Moreover, not unlike compensatory narcissists, people with borderline personality disorder often display labile, wildly fluctuating sense of self-worth, self-image and affect. Their expressed emotions are all over the map.

Like both narcissists and psychopaths, borderlines are impulsive, they are reckless. Like histrionics, their sexual conduct is promiscuous, driven and unsafe.

Many borderlines binge eat, gamble, drive and shop carelessly, and they are substance abusers.

Lack of impulse control is joined with self-destructive and self-defeating behaviors such as suicidal ideation, suicide attempts, gestures of rage and self-mutilation or self-injury.

The main dynamic in borderline personality disorder is abandonment anxiety. Like codependents, borderlines attempt to preempt or prevent abandonment both real and imagined by their nearest and dearest.

They cling frantically and counter-productively to their partners, mates, spouses, friends, children or even in extreme cases, neighbors.

This fierce attachment is coupled with idealization and then swiftly and mercilessly devaluation of the borderline's target.

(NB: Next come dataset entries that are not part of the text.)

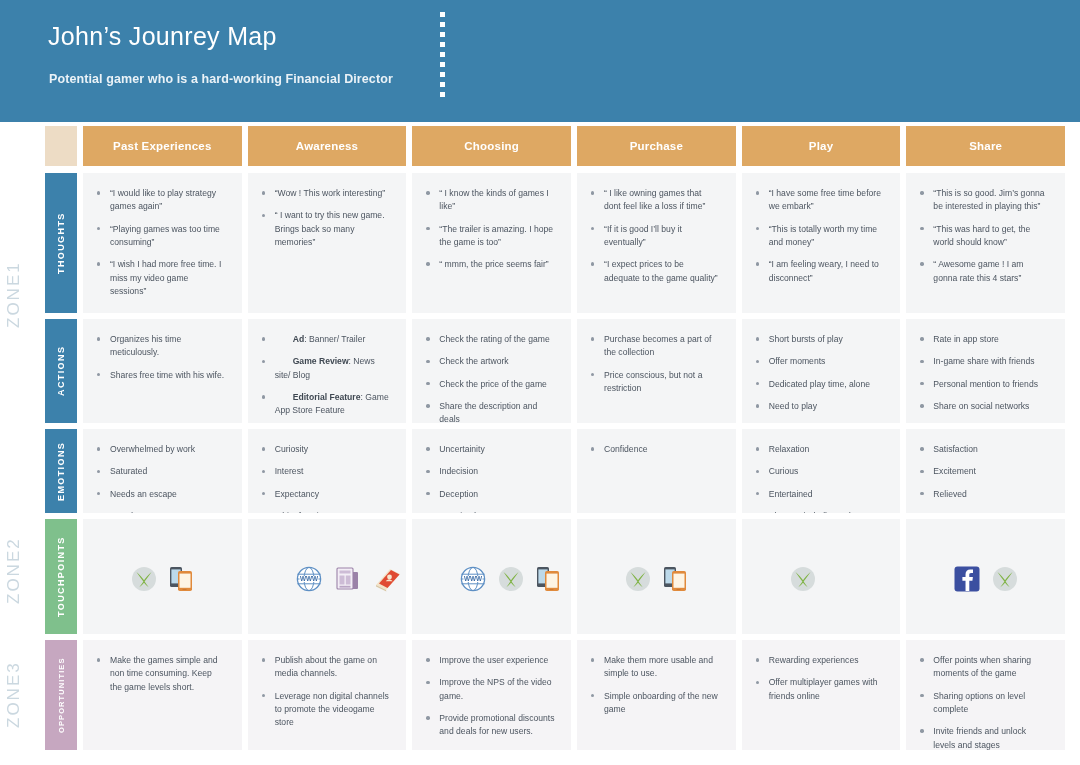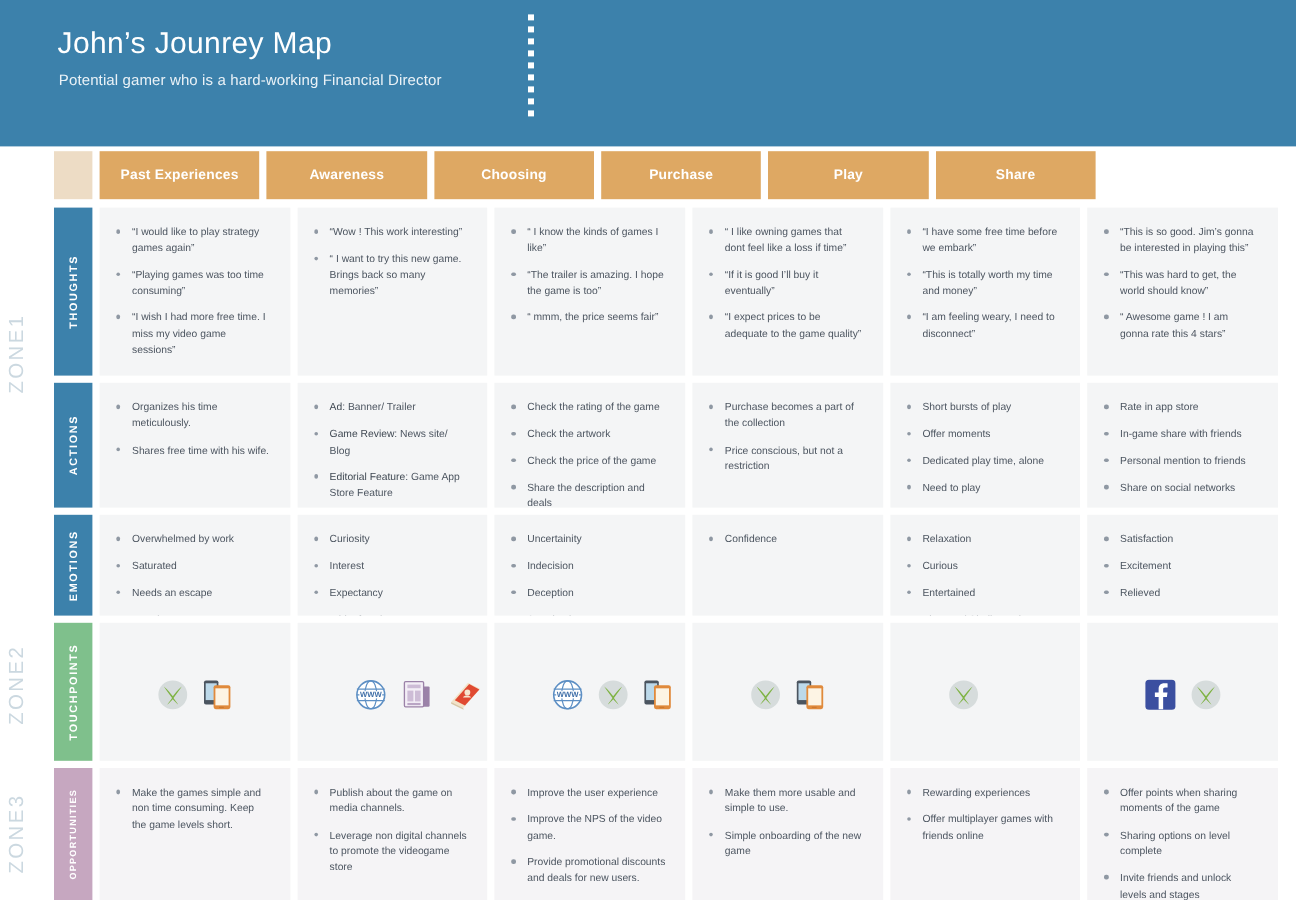"Potential gamer who is a" .header-sub { font-weight: 400 -> 700; top: 60px -> 72px }
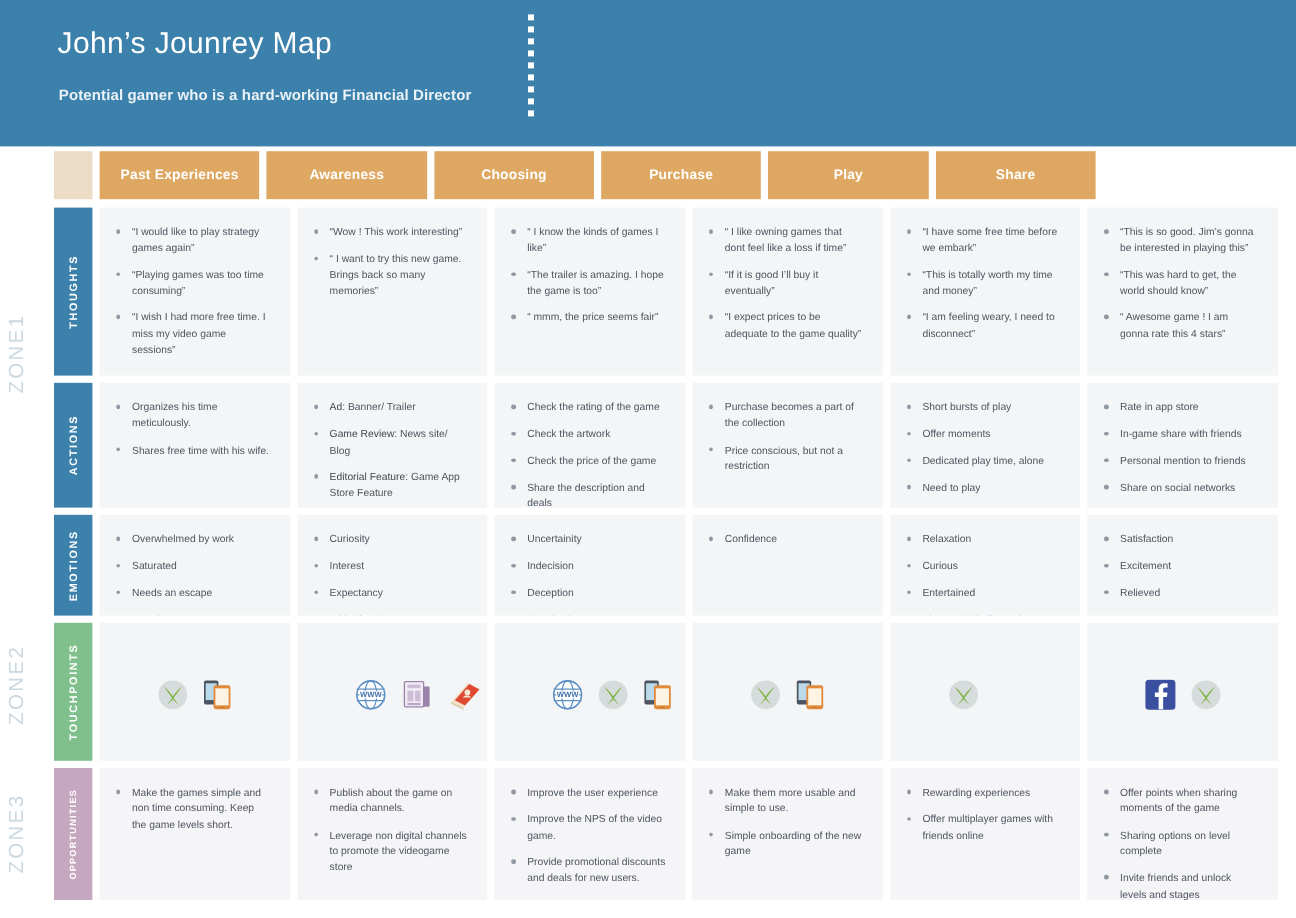"Past Experiences" .stage-row { width: 868px -> 1020px }
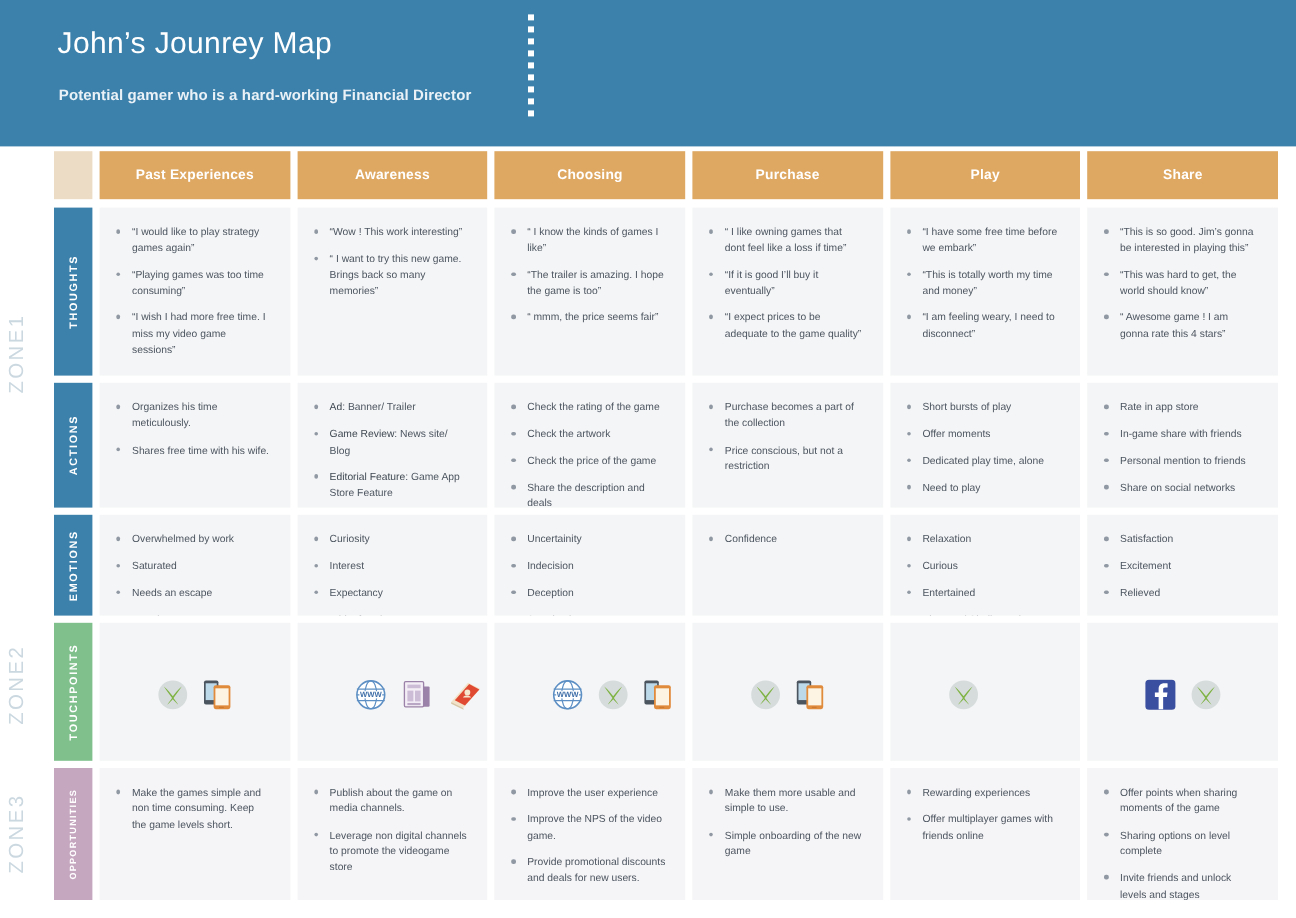"Ad" ul.bullets li b { font-weight: normal -> bold; margin-left: none -> 18px }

Exactly like the narcissist, the borderline patient elicits constant narcissistic supply.

The borderline craves, needs and seeks attention affirmation, adulation and approval. She needs all these in order to regulate her gyrating sense of self-worth and her chaotic self-image, in order to shore up serious, marked, persistent and ubiquitous deficits in self-esteem, in order to get her ego functions going and in order to counter the knowing emptiness at her core.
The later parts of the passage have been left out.